Revision comparison data:
-- -- --

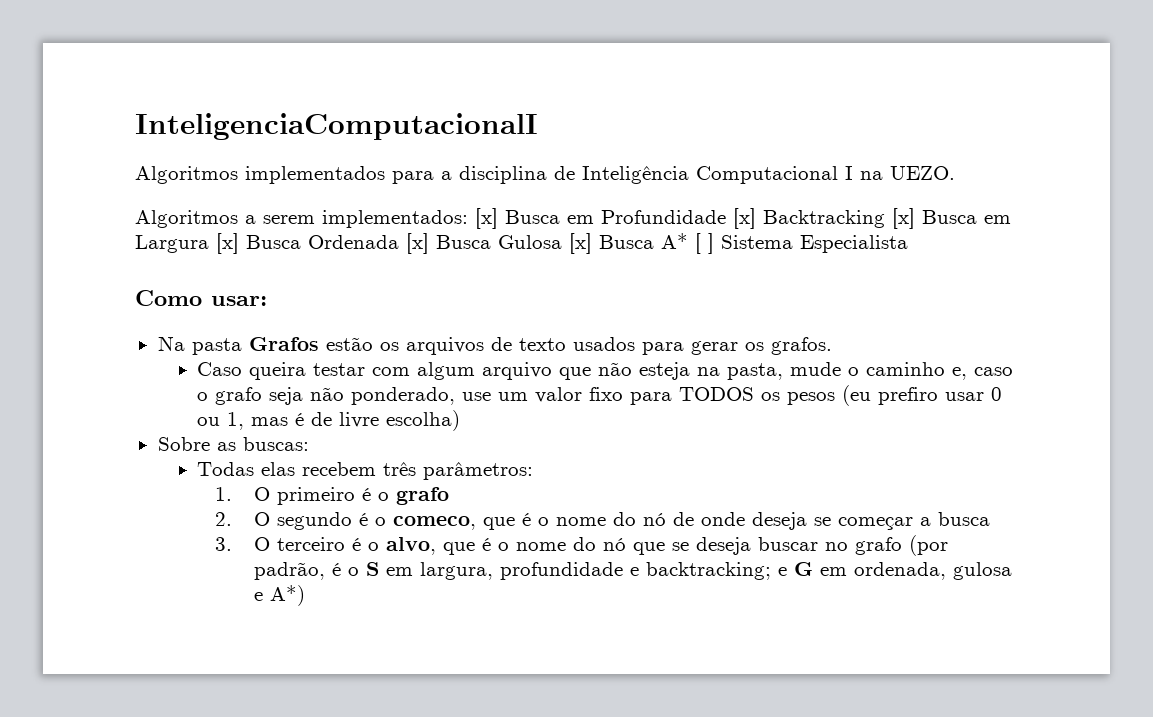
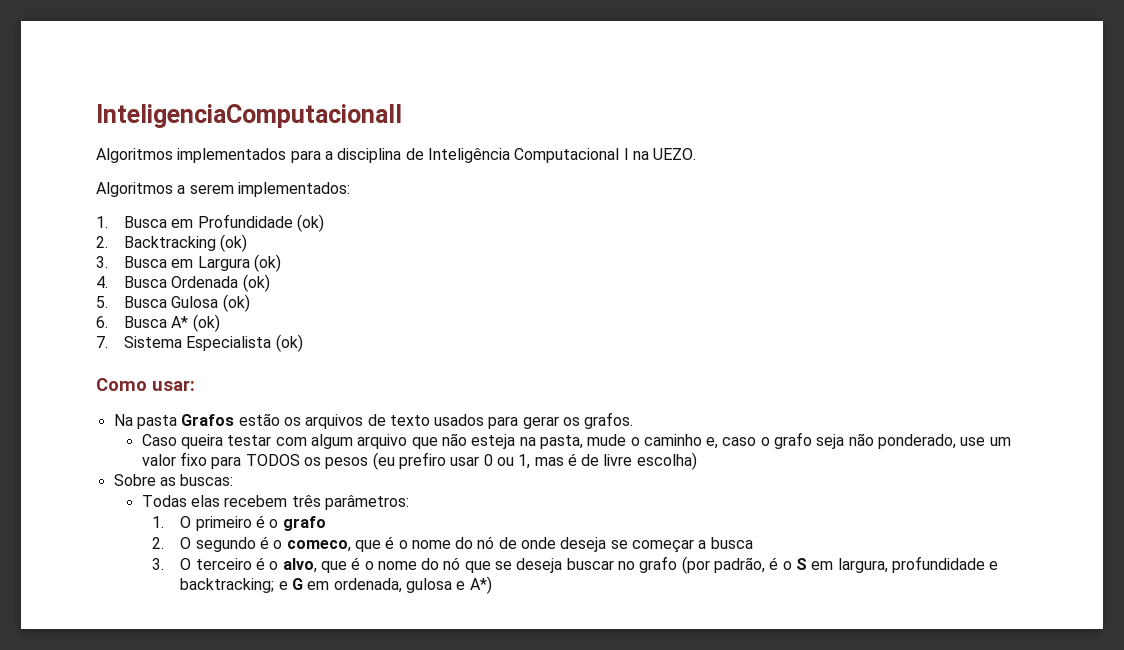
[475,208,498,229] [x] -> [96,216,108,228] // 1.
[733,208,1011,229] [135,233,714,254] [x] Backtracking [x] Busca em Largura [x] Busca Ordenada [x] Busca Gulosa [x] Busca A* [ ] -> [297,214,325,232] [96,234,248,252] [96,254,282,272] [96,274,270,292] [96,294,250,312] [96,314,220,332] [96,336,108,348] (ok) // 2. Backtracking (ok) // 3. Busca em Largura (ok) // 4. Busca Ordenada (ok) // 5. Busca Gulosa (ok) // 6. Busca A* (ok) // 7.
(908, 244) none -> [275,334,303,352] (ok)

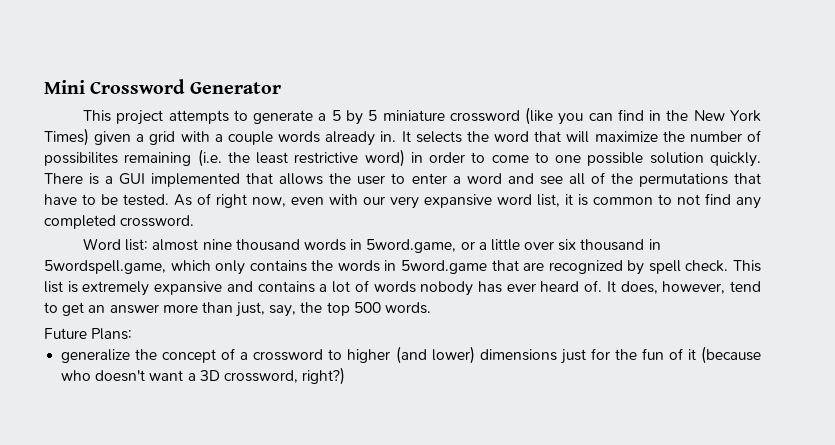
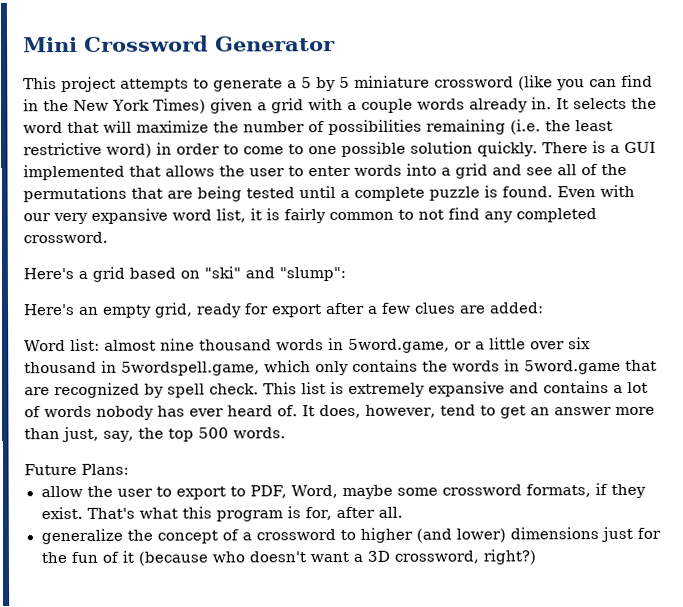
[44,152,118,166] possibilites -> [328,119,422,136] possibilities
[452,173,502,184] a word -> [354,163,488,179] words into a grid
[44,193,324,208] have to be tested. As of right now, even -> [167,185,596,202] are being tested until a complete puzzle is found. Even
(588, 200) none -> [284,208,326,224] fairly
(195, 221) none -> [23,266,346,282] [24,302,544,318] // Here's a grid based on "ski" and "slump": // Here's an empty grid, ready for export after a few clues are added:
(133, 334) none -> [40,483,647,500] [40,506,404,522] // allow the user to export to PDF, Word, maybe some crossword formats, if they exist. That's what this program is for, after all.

-- -- --

● **REQUIRED ACTION**: A word-for-word copy of the records is needed, with no pictures carried over.

● **EXERCISE OUTPUT**:
[475,208,498,229] [x] -> [96,216,108,228] // 1.
[733,208,1011,229] [135,233,714,254] [x] Backtracking [x] Busca em Largura [x] Busca Ordenada [x] Busca Gulosa [x] Busca A* [ ] -> [297,214,325,232] [96,234,248,252] [96,254,282,272] [96,274,270,292] [96,294,250,312] [96,314,220,332] [96,336,108,348] (ok) // 2. Backtracking (ok) // 3. Busca em Largura (ok) // 4. Busca Ordenada (ok) // 5. Busca Gulosa (ok) // 6. Busca A* (ok) // 7.
(908, 244) none -> [275,334,303,352] (ok)

[44,152,118,166] possibilites -> [328,119,422,136] possibilities
[452,173,502,184] a word -> [354,163,488,179] words into a grid
[44,193,324,208] have to be tested. As of right now, even -> [167,185,596,202] are being tested until a complete puzzle is found. Even
(588, 200) none -> [284,208,326,224] fairly
(195, 221) none -> [23,266,346,282] [24,302,544,318] // Here's a grid based on "ski" and "slump": // Here's an empty grid, ready for export after a few clues are added:
(133, 334) none -> [40,483,647,500] [40,506,404,522] // allow the user to export to PDF, Word, maybe some crossword formats, if they exist. That's what this program is for, after all.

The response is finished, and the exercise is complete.